Revelação
Uma palavra incógnita lacrimeja da neblina,
Onde permanece por um tempo e nos enfeitiça
Com seu magnético mistério e sua luz mestiça
Até que um Big Bang poético acaba sendo
As asas da borboleta do casulo se desprendendo.
A palavra sobre a neblina, a neblina sob a palavra,
Era assim comigo: vou vagando na neblina e no vazio,
Pois meu silêncio só deseja ser absoluto e baldio.
Uma cortina se abre e mostra todos os vales,
Era assim também quando a neblina sumia:
Revelava as raízes sem vida de todos os lugares.
O Amor acabou, e as forças da natureza
Achataram o sumo da palavra que fora
Renascido, mas que estava sem uso e beleza!

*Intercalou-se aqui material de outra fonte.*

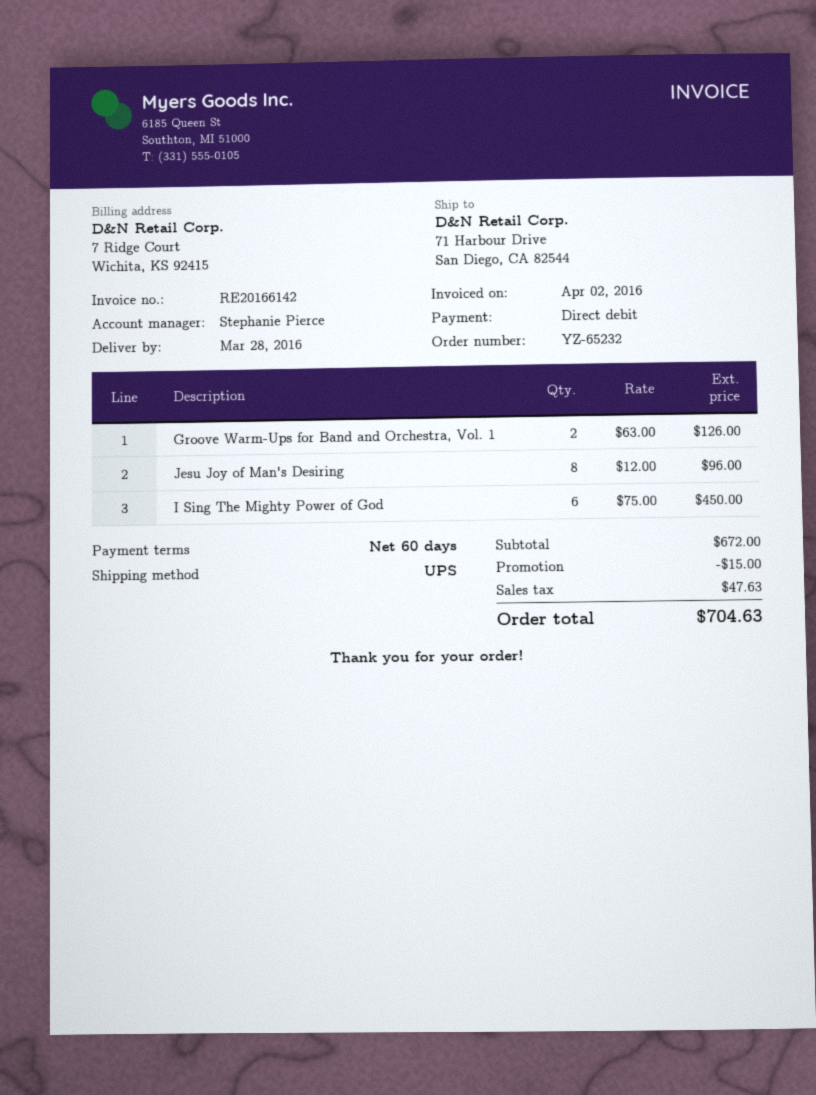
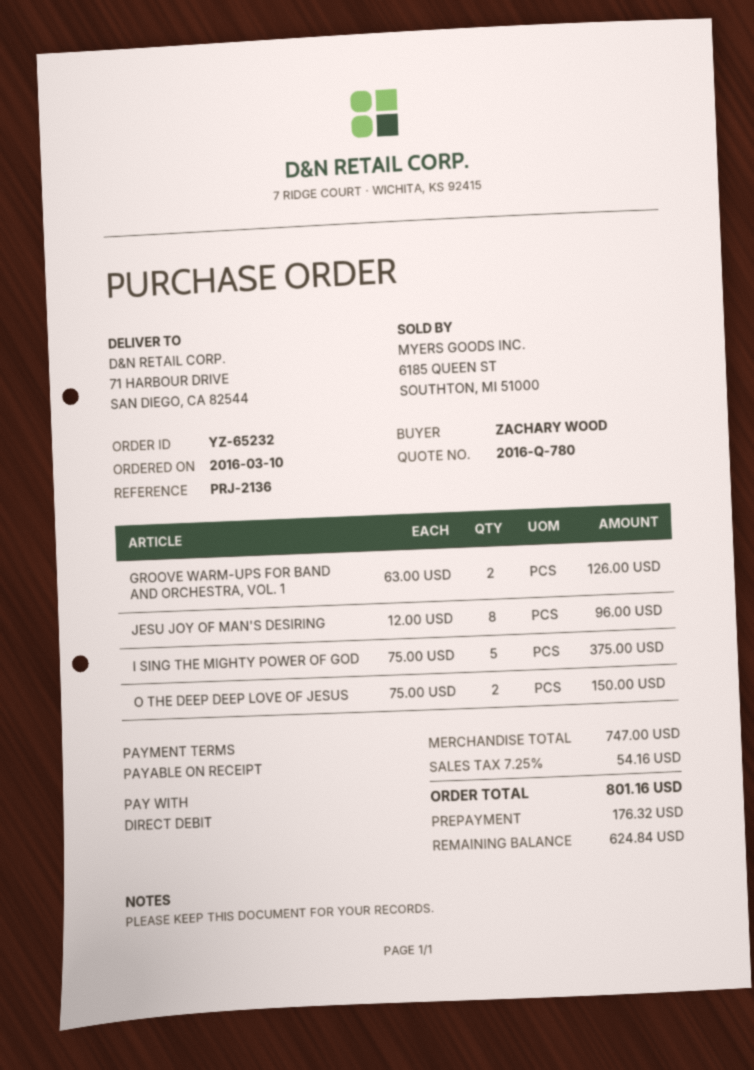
payment terms: 60 days -> on receipt
I Sing The Mighty Power of God: 6 x 75.00 = 450.00 -> 5 x 75.00 = 375.00
O THE DEEP DEEP LOVE OF JESUS: none -> 2 x 75.00 = 150.00
subtotal: 672.00 -> 747.00
discount: 15.00 -> none
tax: 47.63 -> 54.16
total: 704.63 -> 801.16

Nesta época fecunda de novas colheitas,
Eu havia alugado uma casa no campo, tão leita;
Pastos e montanhas sobrepunham os altos prédios,
Bosques, vacas e o ocaso sobre pradarias e tédios.
Dia e noite eram divisados pelo gorjeio dos pássaros,
Sons e murmúrios misturados se transformavam
Em alguma coisa próxima ao referto silêncio.
[As cores e a vida pelos dedos da noite murchavam.
Eu descansava_ andava ébrio dentro de mim.
Quando a noite caía, entrava em minha casa benfazeja.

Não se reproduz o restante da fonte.